Now you say that "signature represents responsibility for the system" is the same thing as "signature represents personal review of the contents."

I think that's simply nuts. Those two things are not the same. The two things reflect a difference I aim to assert actually exists, and the same difference in my OP that you call BS.

-- You are implying that *no one* has responsibility for what is in the warrants. --

No. I am implying that Rosenstien's signature does not repreent a personal vouching or a personal responsibility - it represents an INSTITUIONAL one. Now, we might move to discuss what is the point of institutional resposnibility if the person signing isn't personally held responsible, or *which living breathing human being* is responsible if the signer is not.

We could also discuss the remedy when the responsibility is not met.

-- If they have doubts, they are supposed to ask questions. --

And if they don't have doubts?

I don't think Rosenstein escapes without being hammered further, maybe even removed for failure to correct the institution.

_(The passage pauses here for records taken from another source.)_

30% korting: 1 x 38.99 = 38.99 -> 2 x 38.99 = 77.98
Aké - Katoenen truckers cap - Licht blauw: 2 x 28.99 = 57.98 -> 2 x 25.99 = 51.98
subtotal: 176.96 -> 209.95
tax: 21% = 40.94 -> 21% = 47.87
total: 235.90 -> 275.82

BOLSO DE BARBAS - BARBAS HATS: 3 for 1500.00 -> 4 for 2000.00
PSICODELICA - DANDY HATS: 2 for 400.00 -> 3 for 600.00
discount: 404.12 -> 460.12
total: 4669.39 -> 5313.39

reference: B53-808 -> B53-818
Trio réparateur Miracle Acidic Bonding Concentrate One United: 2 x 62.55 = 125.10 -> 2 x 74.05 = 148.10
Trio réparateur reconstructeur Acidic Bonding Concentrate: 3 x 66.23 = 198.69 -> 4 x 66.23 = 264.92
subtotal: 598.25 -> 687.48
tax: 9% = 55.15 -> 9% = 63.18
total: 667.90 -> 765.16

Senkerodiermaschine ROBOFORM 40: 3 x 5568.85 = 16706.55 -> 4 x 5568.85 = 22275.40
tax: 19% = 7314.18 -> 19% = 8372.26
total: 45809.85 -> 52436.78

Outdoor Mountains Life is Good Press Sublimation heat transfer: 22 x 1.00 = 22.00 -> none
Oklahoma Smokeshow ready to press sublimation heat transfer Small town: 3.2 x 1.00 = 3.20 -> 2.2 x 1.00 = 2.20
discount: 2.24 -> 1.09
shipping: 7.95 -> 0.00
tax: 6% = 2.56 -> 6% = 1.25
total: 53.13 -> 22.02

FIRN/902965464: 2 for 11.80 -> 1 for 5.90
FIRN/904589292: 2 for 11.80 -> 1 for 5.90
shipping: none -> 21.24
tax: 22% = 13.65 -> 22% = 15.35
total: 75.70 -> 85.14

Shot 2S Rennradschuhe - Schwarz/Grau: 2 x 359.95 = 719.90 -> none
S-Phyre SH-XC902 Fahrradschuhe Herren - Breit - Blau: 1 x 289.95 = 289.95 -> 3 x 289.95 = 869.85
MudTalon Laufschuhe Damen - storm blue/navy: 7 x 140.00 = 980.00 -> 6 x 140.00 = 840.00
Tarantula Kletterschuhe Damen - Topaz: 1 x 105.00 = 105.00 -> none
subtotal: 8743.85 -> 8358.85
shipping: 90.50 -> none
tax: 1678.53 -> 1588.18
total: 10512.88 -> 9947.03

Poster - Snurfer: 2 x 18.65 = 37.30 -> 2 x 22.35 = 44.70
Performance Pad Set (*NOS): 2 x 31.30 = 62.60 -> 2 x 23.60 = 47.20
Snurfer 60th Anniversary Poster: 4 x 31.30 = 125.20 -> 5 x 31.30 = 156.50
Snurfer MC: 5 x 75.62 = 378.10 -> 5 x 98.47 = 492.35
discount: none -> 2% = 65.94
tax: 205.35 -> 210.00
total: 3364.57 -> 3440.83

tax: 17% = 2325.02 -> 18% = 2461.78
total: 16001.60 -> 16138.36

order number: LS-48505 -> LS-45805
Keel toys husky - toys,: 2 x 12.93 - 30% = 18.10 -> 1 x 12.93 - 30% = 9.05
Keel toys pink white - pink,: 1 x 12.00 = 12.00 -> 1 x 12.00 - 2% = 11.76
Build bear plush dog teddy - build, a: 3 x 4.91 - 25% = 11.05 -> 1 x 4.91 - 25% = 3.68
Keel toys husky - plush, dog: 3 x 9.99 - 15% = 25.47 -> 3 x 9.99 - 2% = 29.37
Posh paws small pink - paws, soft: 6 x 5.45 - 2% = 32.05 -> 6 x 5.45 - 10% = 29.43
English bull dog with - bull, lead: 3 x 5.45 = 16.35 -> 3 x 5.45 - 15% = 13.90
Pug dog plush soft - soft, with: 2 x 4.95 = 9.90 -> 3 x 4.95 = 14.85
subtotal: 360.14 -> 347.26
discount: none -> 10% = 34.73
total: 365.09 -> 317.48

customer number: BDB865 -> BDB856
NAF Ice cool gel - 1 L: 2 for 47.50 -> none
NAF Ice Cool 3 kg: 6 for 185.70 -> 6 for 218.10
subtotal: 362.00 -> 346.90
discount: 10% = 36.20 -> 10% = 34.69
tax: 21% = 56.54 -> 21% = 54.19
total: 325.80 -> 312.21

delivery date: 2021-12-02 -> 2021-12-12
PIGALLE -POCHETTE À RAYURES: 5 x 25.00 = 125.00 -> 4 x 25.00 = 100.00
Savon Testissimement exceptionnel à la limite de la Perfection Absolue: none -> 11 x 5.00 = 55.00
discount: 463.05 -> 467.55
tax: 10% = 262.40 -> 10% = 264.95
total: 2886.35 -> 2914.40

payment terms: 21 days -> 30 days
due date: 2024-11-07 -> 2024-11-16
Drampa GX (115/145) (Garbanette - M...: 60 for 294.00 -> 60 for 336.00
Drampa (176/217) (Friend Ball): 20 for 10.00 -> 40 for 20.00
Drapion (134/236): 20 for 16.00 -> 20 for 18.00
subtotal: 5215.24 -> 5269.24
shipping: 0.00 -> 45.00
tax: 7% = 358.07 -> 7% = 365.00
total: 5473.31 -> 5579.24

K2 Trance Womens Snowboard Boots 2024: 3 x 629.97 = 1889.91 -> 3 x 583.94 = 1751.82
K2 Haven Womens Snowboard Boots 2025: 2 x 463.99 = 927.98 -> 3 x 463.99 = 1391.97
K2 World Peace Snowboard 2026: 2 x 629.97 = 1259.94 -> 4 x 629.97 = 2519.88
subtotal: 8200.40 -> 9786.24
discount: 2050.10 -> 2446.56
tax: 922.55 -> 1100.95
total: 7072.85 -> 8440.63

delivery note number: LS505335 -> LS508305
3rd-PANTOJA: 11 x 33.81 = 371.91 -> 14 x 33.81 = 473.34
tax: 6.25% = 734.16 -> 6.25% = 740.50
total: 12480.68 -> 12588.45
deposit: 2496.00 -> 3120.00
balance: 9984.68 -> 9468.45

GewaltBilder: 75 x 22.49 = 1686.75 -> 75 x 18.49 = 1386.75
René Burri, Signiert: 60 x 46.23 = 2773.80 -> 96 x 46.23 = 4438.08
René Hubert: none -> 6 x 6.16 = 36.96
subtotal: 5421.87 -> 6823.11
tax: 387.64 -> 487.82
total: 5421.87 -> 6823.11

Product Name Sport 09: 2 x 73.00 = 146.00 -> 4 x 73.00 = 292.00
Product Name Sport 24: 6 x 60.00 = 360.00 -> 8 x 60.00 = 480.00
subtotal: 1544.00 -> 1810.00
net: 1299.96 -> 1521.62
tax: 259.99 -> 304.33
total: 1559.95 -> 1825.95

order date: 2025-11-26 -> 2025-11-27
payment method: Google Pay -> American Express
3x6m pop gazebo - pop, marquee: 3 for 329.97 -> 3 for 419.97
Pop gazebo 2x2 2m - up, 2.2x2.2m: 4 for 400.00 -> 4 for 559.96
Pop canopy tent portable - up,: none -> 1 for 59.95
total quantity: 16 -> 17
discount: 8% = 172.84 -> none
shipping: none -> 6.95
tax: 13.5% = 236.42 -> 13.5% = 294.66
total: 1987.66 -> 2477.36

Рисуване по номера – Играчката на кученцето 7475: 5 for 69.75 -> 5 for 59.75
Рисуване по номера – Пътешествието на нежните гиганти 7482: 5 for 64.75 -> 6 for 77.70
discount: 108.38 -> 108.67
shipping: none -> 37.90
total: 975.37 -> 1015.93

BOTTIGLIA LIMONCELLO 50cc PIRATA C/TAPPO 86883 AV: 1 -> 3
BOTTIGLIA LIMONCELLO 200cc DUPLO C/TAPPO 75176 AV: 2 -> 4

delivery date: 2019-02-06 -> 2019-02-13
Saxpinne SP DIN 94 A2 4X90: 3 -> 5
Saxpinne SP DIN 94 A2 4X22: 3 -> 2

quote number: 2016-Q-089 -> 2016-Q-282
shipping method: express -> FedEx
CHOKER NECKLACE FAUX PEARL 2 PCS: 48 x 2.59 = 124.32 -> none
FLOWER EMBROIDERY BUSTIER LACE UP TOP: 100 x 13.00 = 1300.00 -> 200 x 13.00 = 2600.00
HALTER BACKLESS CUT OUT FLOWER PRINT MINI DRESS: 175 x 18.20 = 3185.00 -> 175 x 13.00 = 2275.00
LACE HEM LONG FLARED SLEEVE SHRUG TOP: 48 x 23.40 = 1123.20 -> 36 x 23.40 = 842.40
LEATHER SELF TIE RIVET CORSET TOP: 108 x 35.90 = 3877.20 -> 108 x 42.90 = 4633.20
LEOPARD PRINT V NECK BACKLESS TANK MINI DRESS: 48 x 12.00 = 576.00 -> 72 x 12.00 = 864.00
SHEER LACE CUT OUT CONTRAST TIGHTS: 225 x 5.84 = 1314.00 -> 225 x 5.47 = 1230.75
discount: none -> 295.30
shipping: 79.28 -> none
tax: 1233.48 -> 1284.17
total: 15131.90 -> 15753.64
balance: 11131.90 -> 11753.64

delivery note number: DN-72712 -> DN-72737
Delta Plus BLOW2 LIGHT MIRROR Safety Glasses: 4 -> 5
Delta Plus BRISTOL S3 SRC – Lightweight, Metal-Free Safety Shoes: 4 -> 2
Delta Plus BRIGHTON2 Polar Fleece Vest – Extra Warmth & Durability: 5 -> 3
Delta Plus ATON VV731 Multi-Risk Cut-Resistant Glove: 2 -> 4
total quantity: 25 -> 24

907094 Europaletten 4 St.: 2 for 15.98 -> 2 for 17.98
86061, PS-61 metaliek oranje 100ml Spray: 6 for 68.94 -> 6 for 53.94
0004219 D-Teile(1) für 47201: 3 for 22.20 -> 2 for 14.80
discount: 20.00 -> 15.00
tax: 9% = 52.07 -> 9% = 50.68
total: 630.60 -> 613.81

So he isn't escaping responsibility. My point was on what responsibility did he fail to execute, what EXACTLY does his signature represent? And I see it as "DOJ swears this stuff is true," not "Rosenstein has personally reviewed and on hs own PERSONAL belief, swears this stuff is true." There aren't enough hours in a day for him to do that. It's impossible.

Analogy to the purchasing agent, if the company welches on the contract, the comany pays, and if it has to pay enough, it might fire the purchasing agent. But the money doesn't come out of the purhasing agent's pocket.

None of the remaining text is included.